Source records:
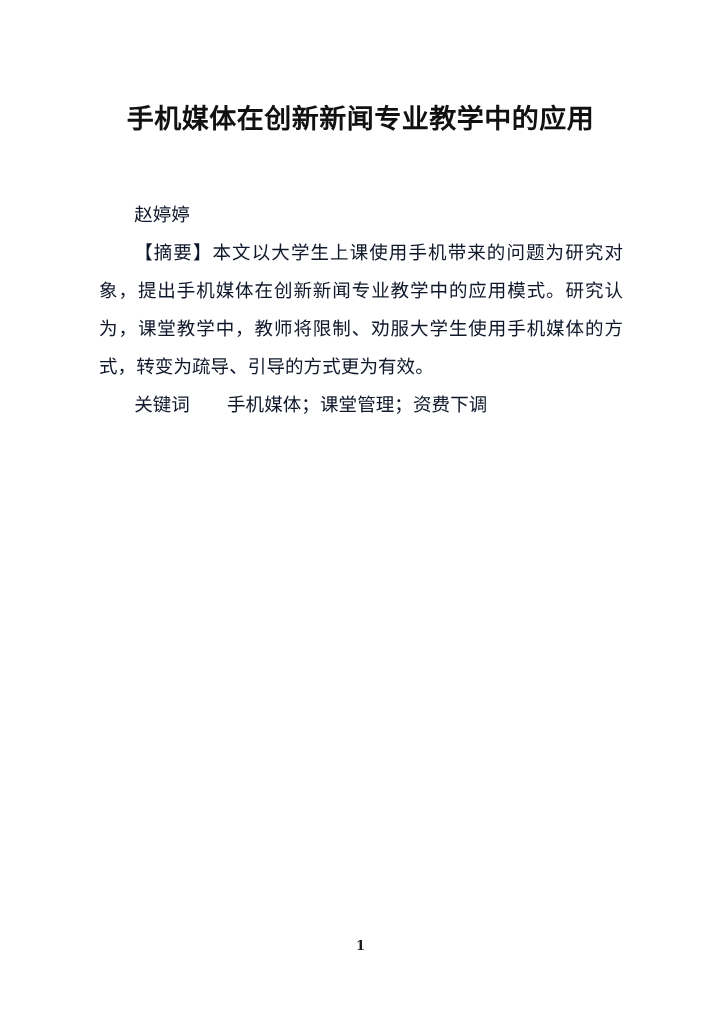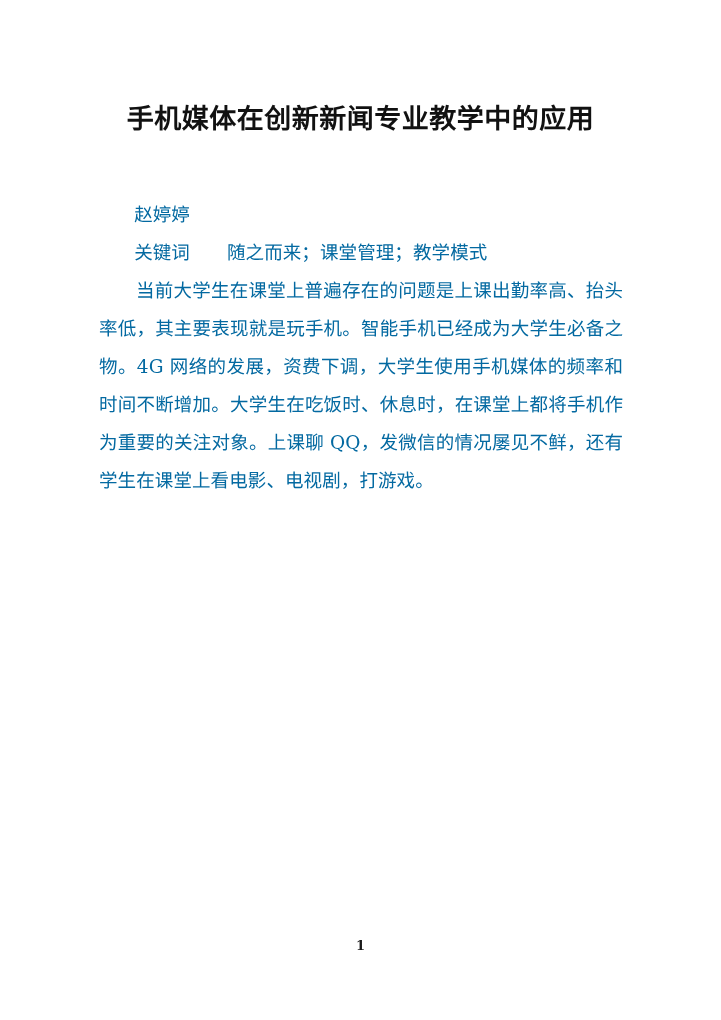--- a/index.html
+++ b/index.html
@@ -50,7 +50,7 @@
     text-justify: inter-ideograph;
     margin: 0;
     letter-spacing: 0.1px;
-    color: #0369a1;
+    color: #0f172a;
   }
 
   .para.indent {

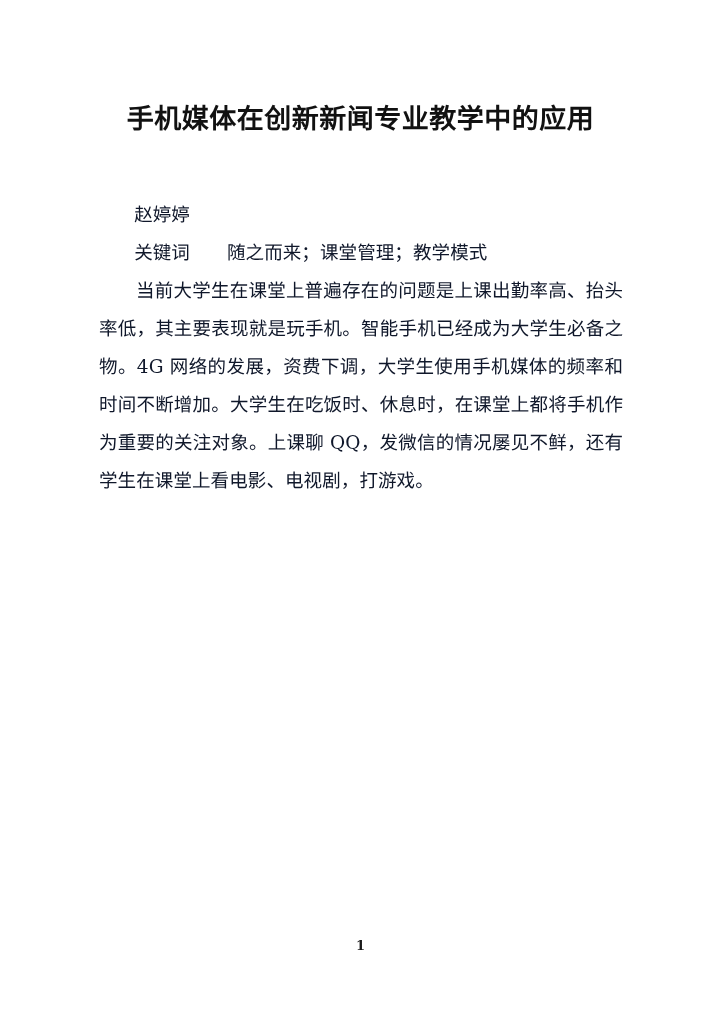--- a/index.html
+++ b/index.html
@@ -90,6 +90,7 @@
 
     <p class="para indent-1">赵婷婷</p>
 
+    <p class="para indent-1"><span>【摘要】</span><span>本文以大学生上课使用手机带来的问题为研究对象，提出手机媒体在创新新闻专业教学中的应用模式。研究认为，课堂教学中，教师将限制、劝服大学生使用手机媒体的方式，转变为疏导、引导的方式更为有效。</span></p>
 
     <p class="para indent-1"><span>关键词</span><span class="kw-gap"></span><span>随之而来；课堂管理；教学模式</span></p>
 

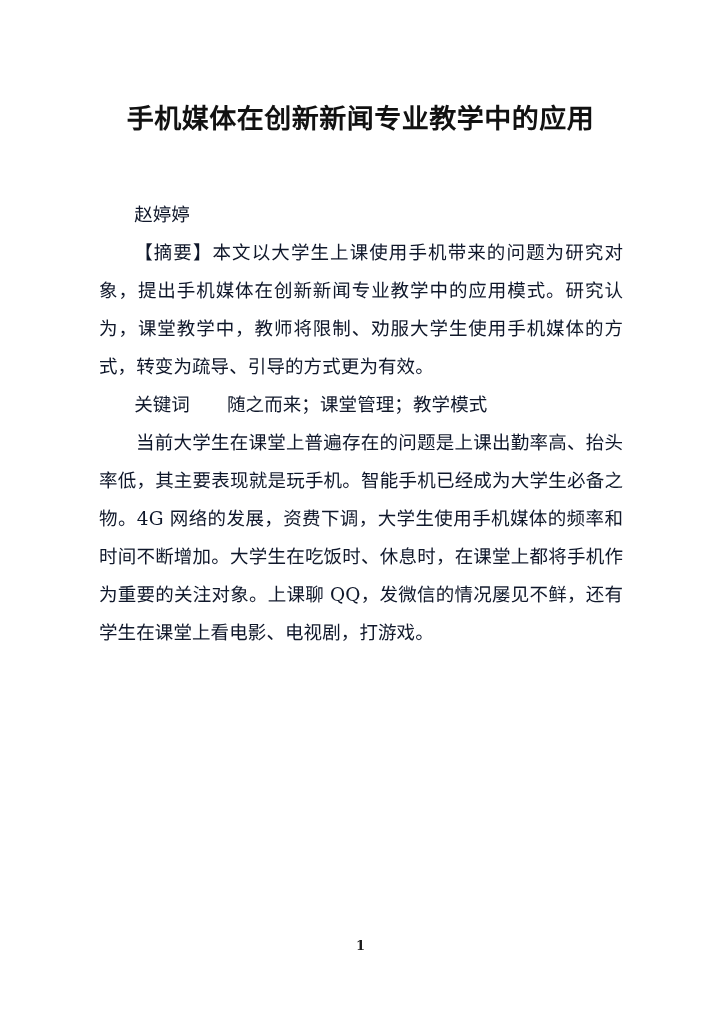--- a/index.html
+++ b/index.html
@@ -92,7 +92,7 @@
 
     <p class="para indent-1"><span>【摘要】</span><span>本文以大学生上课使用手机带来的问题为研究对象，提出手机媒体在创新新闻专业教学中的应用模式。研究认为，课堂教学中，教师将限制、劝服大学生使用手机媒体的方式，转变为疏导、引导的方式更为有效。</span></p>
 
-    <p class="para indent-1"><span>关键词</span><span class="kw-gap"></span><span>随之而来；课堂管理；教学模式</span></p>
+    <p class="para indent-1"><span>关键词</span><span class="kw-gap"></span><span>手机媒体；课堂管理；资费下调</span></p>
 
 
 

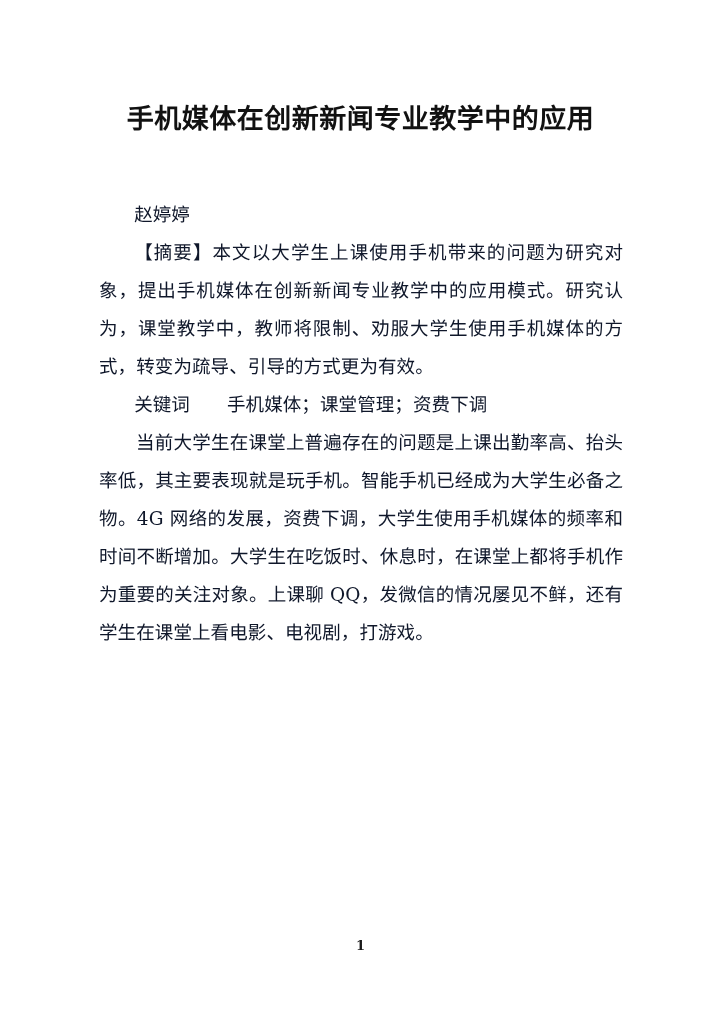--- a/index.html
+++ b/index.html
@@ -96,7 +96,6 @@
 
 
 
-    <p class="para indent">当前大学生在课堂上普遍存在的问题是上课出勤率高、抬头率低，其主要表现就是玩手机。智能手机已经成为大学生必备之物。4G 网络的发展，资费下调，大学生使用手机媒体的频率和时间不断增加。大学生在吃饭时、休息时，在课堂上都将手机作为重要的关注对象。上课聊 QQ，发微信的情况屡见不鲜，还有学生在课堂上看电影、电视剧，打游戏。</p>
 
 
   </div>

Task directions: Copy each line above containing the string "引导的方式更为有效".

Result below:
+    <p class="para indent-1"><span>【摘要】</span><span>本文以大学生上课使用手机带来的问题为研究对象，提出手机媒体在创新新闻专业教学中的应用模式。研究认为，课堂教学中，教师将限制、劝服大学生使用手机媒体的方式，转变为疏导、引导的方式更为有效。</span></p>
     <p class="para indent-1"><span>【摘要】</span><span>本文以大学生上课使用手机带来的问题为研究对象，提出手机媒体在创新新闻专业教学中的应用模式。研究认为，课堂教学中，教师将限制、劝服大学生使用手机媒体的方式，转变为疏导、引导的方式更为有效。</span></p>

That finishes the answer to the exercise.